Sorcellerie, meurtres, vol de fromages : 200 ans de criminalité de 1557 à 1775

Heulard Mégane - 13.06.2019

Patrimoine et éducation - A l'international - Université de Cambridge - diocèse d’Ely - documents judiciaires


Les archivistes de l’Université de Cambridge cataloguent pour la première fois les documents de la cour d’assises de l’île d’Ely. Datant de 1557 à 1775, la collection compte près de 270 dossiers et rouleaux, relatant 200 ans de crimes. Les cas vont de la sorcellerie, au meurtre en passant par des affaires moins « sérieuses » comme celle de William Sturns, accusé d’avoir volé trois fromages. 

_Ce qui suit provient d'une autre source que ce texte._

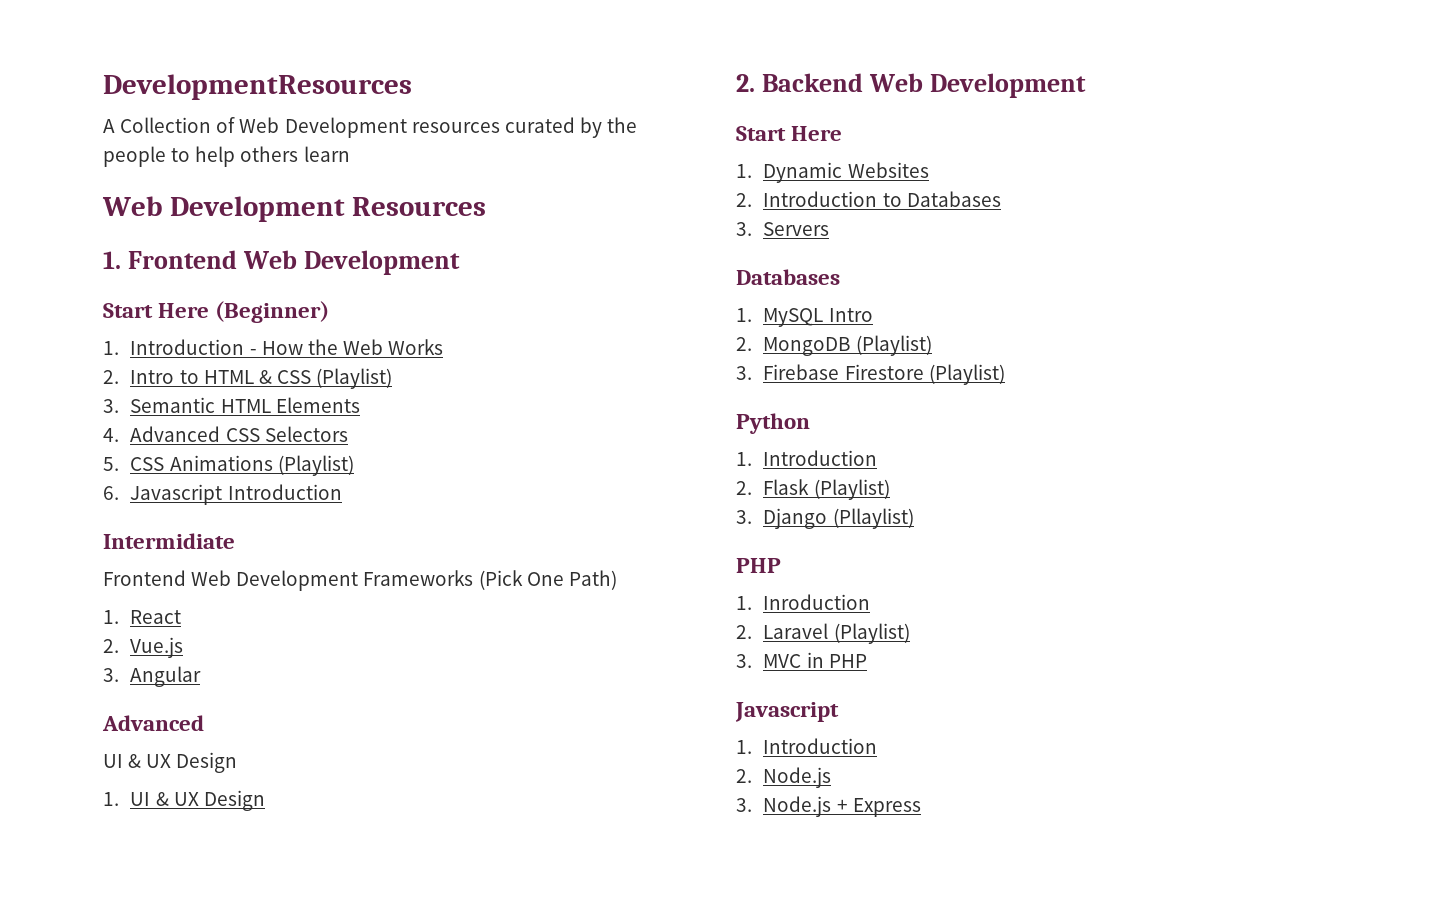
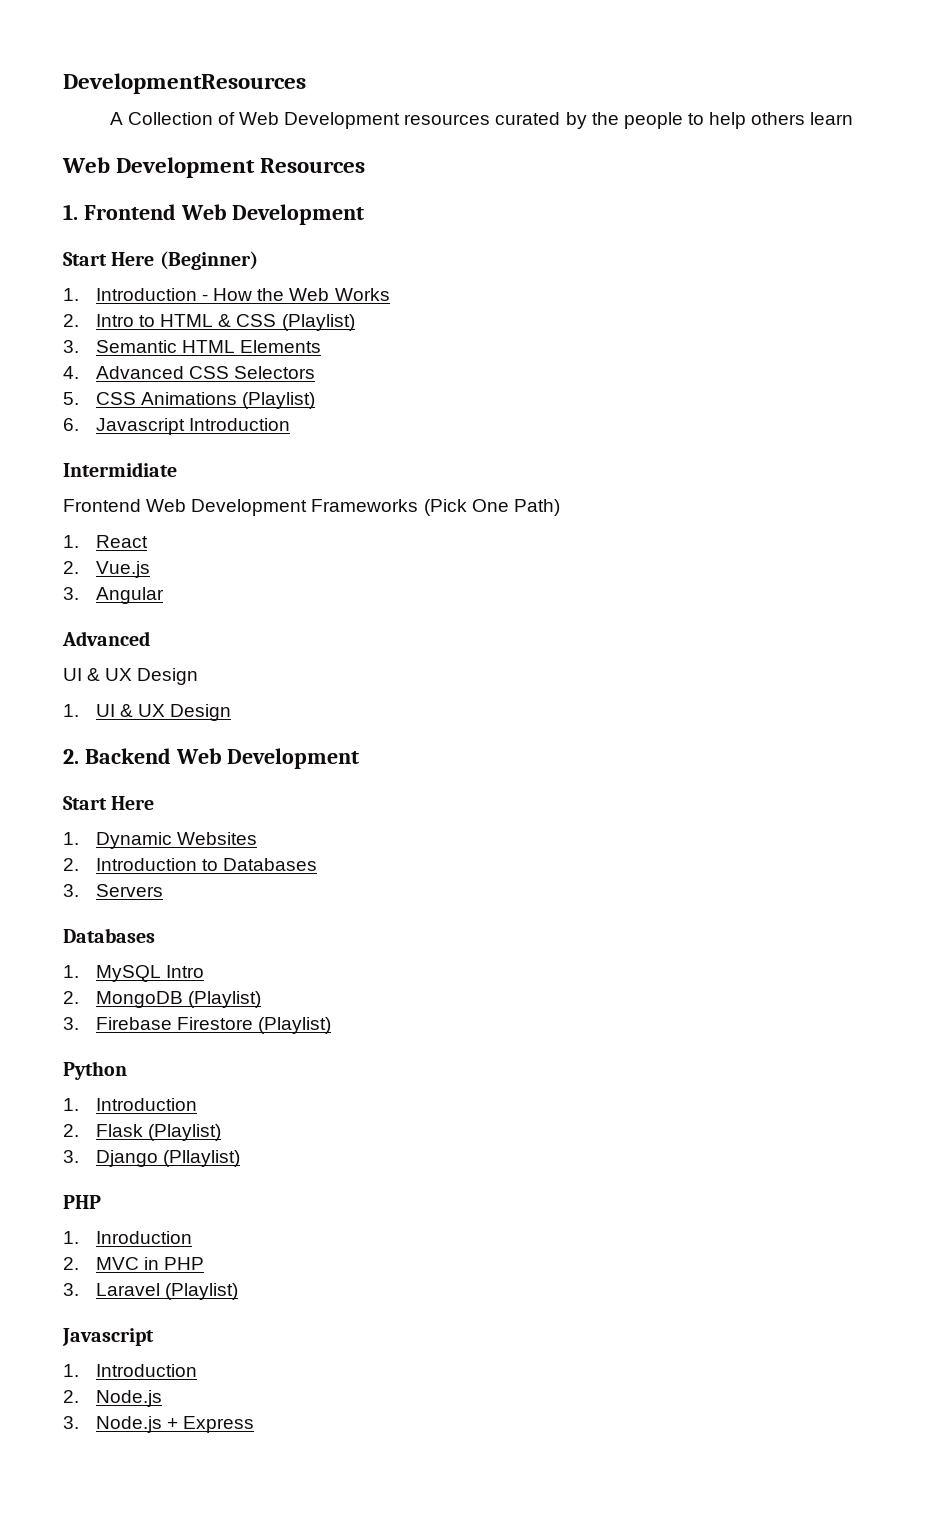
- 2. Laravel (Playlist)
- 3. MVC in PHP
+ 2. MVC in PHP
+ 3. Laravel (Playlist)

Photographie : Cambridge University Library


Ces archives conservées jusque là sont particulièrement riches. Et nous sont parvenues en partie grâce aux privilèges fiscaux et judiciaires qu’avait obtenus le diocèse d’Ely sur une grande partie du Cambridgeshire jusqu’en 1836. 

Les dossiers couvrent des procédures judiciaires, dépositions, peines de prison, listes de jurés, ou encore des enquêtes et examens. On peut notamment découvrir le cas de Cecilia Samuel, reconnue coupable d’avoir noyé son nouveau-né dans un fossé à Wisbech, et qui fut pendue pour ce meurtre.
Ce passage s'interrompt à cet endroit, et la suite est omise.